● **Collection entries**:

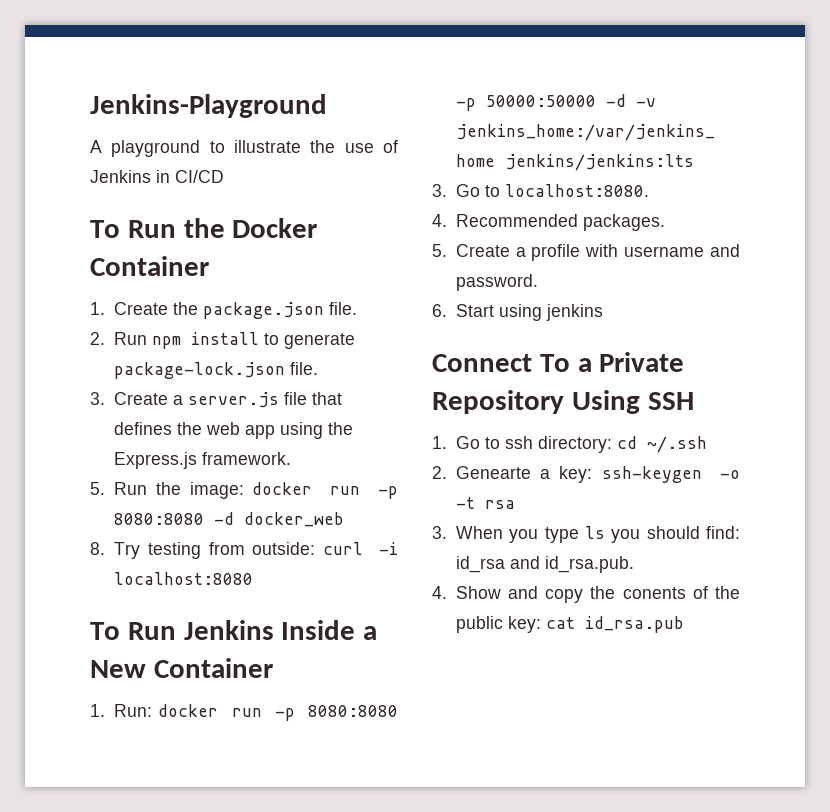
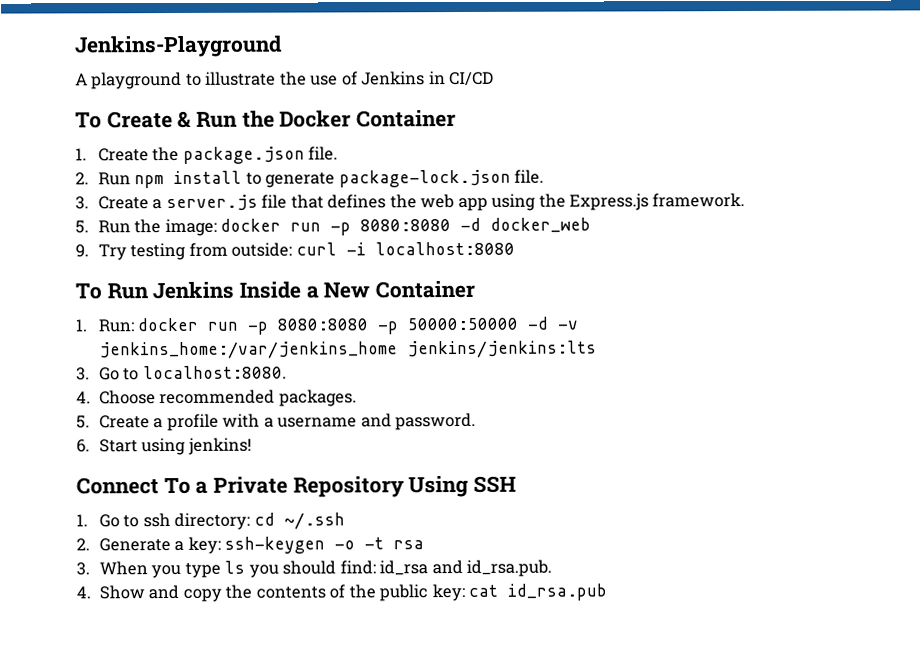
(120, 229) none -> [106,110,193,129] Create &
[90,542,105,555] 8. -> [75,244,89,258] 9.
[455,214,578,227] Recommended -> [99,389,276,405] Choose recommended
(619, 250) none -> [263,417,274,428] a
[545,304,603,321] jenkins -> [187,437,252,455] jenkins!
[455,466,531,479] Genearte -> [99,538,172,552] Generate
[622,587,686,599] conents -> [255,586,326,599] contents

● **Your instructions**: Take each line above that holds the string "none" and copy it.

● **Solution to this exercise**:
(120, 229) none -> [106,110,193,129] Create &
(619, 250) none -> [263,417,274,428] a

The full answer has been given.